Affiliation:
1. Department of Civil Engineering, University of Texas at Arlington, 425 Nedderman Hall, 416 Yates St., Box 19308, Arlington, Texas 76019, USA
2. Department of Civil and Environmental Engineering, University of Nevada at Reno, 1664 N. Virginia St., Reno, Nevada 89557, USA
Abstract
In recent years, researchers have shown interest in blocking low-frequency vibrations with the aid of metamaterials due to their inherent wave-filtering properties.

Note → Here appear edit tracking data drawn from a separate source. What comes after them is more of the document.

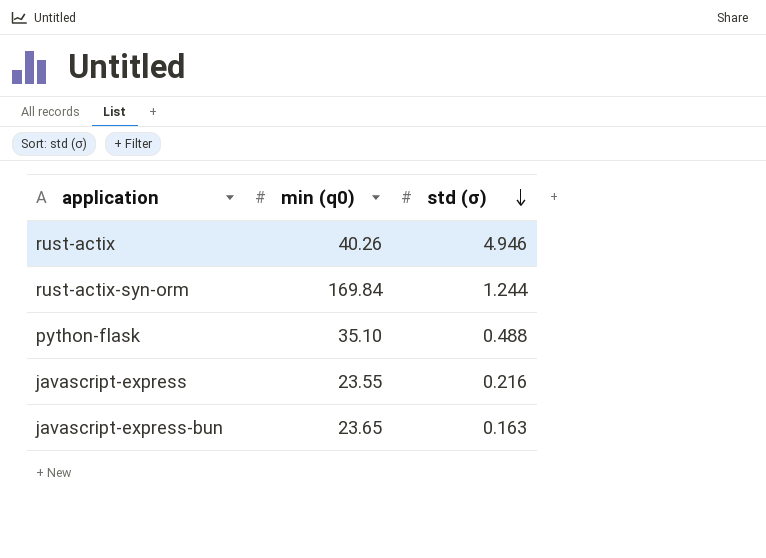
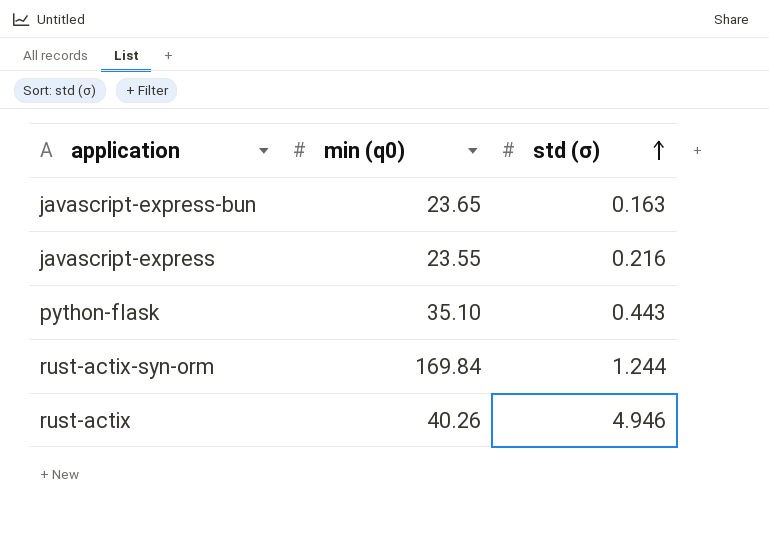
row order: std (σ) descending -> std (σ) ascending
python-flask | std (σ): 0.488 -> 0.443

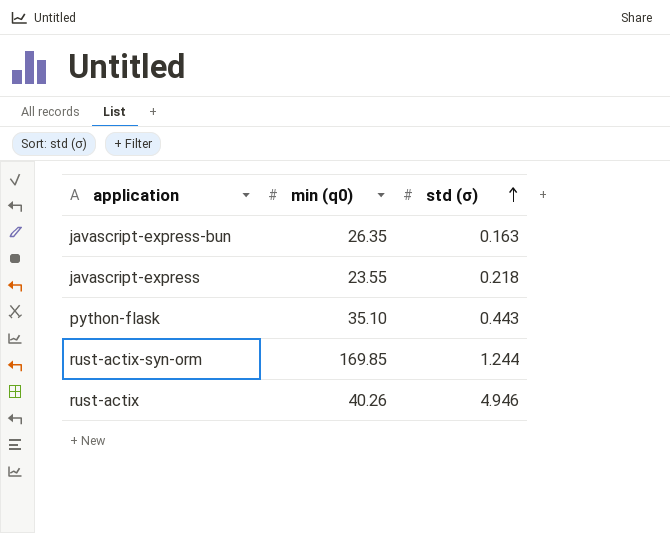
javascript-express-bun | min (q0): 23.65 -> 26.35
javascript-express | std (σ): 0.216 -> 0.218
rust-actix-syn-orm | min (q0): 169.84 -> 169.85

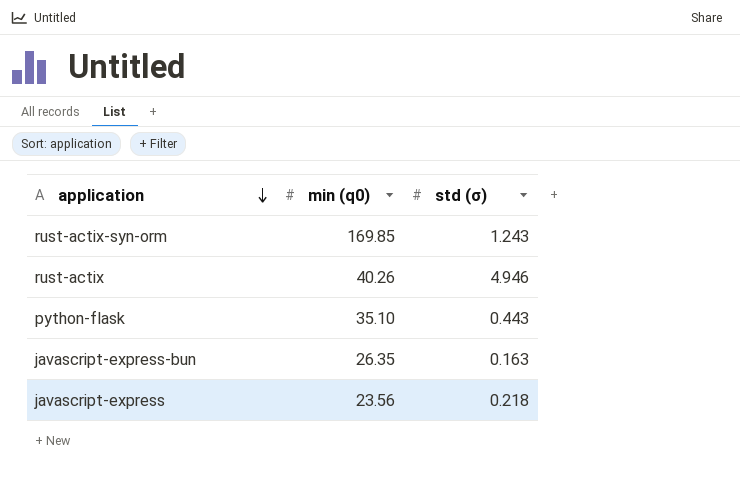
row order: std (σ) ascending -> application descending
rust-actix-syn-orm | std (σ): 1.244 -> 1.243
javascript-express | min (q0): 23.55 -> 23.56

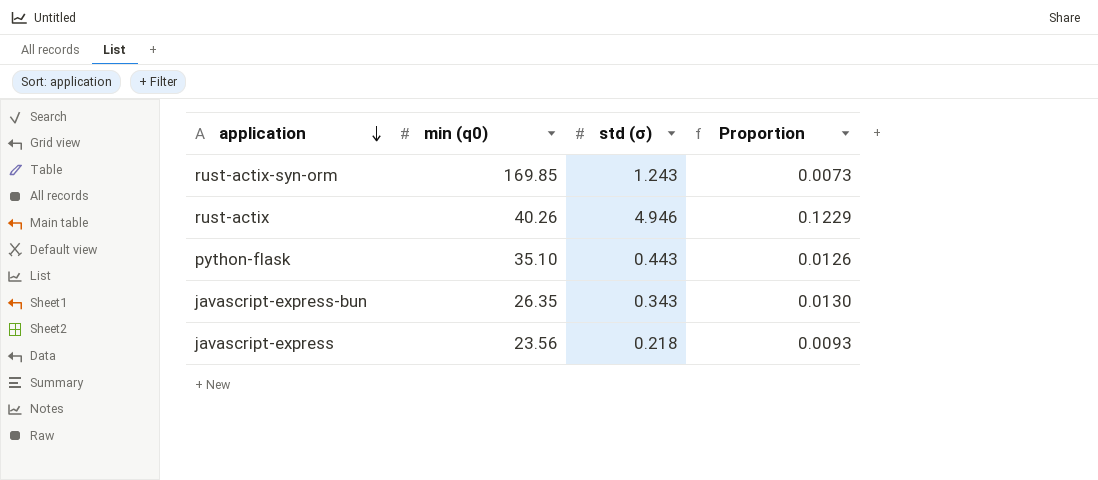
column Proportion | formula: none -> [std (σ)] / [min (q0)]
javascript-express-bun | std (σ): 0.163 -> 0.343

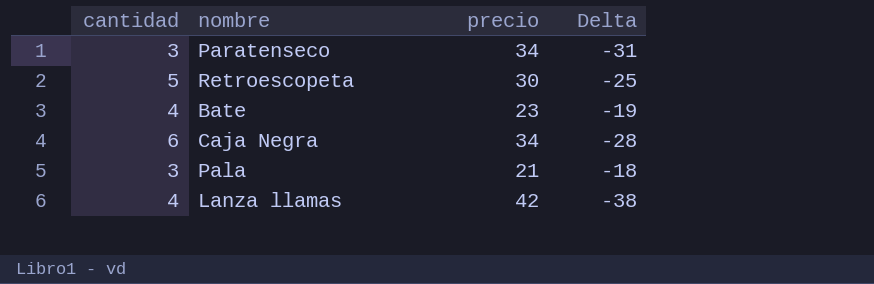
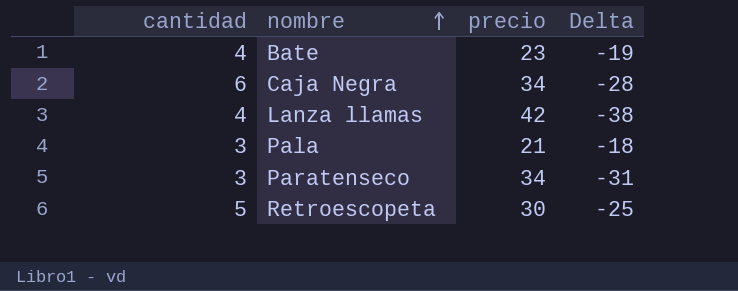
row order: none -> nombre ascending

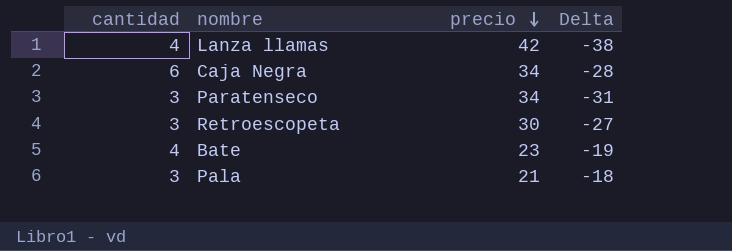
row order: nombre ascending -> precio descending
Retroescopeta | cantidad: 5 -> 3
Retroescopeta | Delta: -25 -> -27

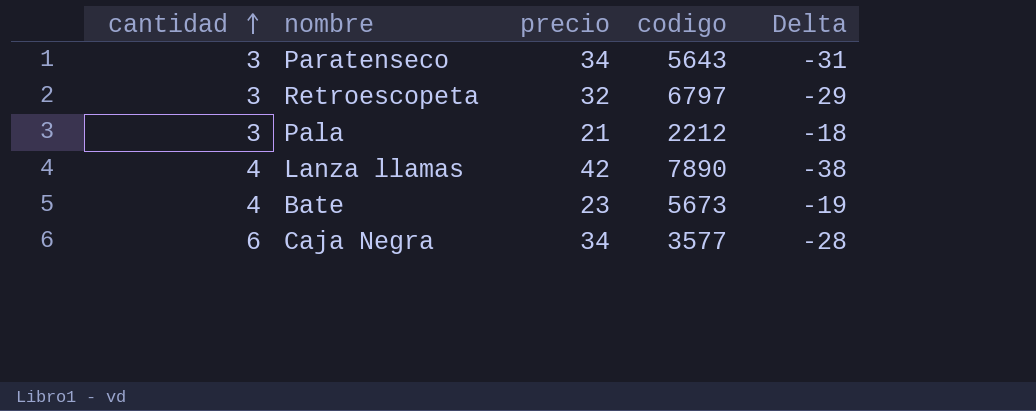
row order: precio descending -> cantidad ascending
column codigo | position: none -> 4
Retroescopeta | precio: 30 -> 32
Retroescopeta | Delta: -27 -> -29

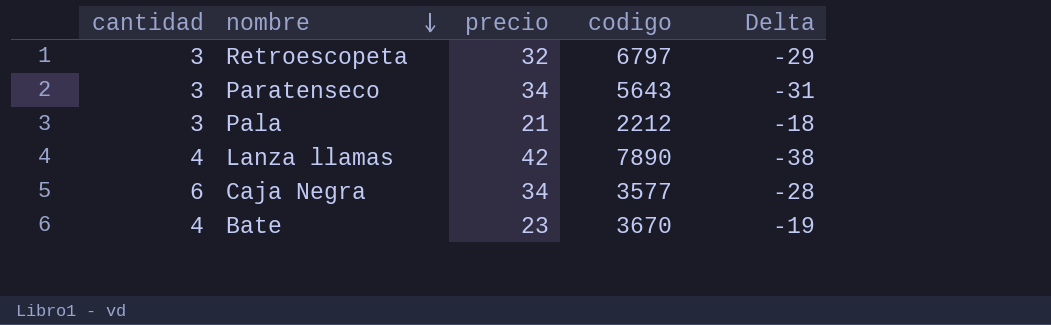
row order: cantidad ascending -> nombre descending
Bate | codigo: 5673 -> 3670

However, proposing a practical metamaterial layout remains a challenge, taking into consideration the size, shape, and availability of metamaterial components. This study proposes a new configuration that can increase the range of the attenuation frequency. The configuration focuses on the capability of graded metamaterials in filtering a wide range of wave frequencies that can be generated by low-amplitude waves. To find the best configuration with the widest bandgap, square periodic sections using different materials including steel, rubber, concrete, tungsten, and carbon fiber-reinforced polymer were considered. Unit cells with two layers of materials were examined numerically to determine the attenuation zones and the effect of material properties and core size on the bandgap width and frequency range. Furthermore, the performance of the unit cells in a soil medium under the low-amplitude low-frequency surface and bulk waves is evaluated in the frequency domain using finite element analysis, in which the metamaterial is embedded periodically in a soil medium with different configurations, including a graded distribution. The results show that having an array of unit cells spaced periodically can decrease the transmission of the wave to the protected zone located after the array, and the application of grading can increase the attenuation zones to filter frequencies as low as 4.5 Hz and up to 29 Hz.
Subject
General Physics and Astronomy
Cited by
4 articles.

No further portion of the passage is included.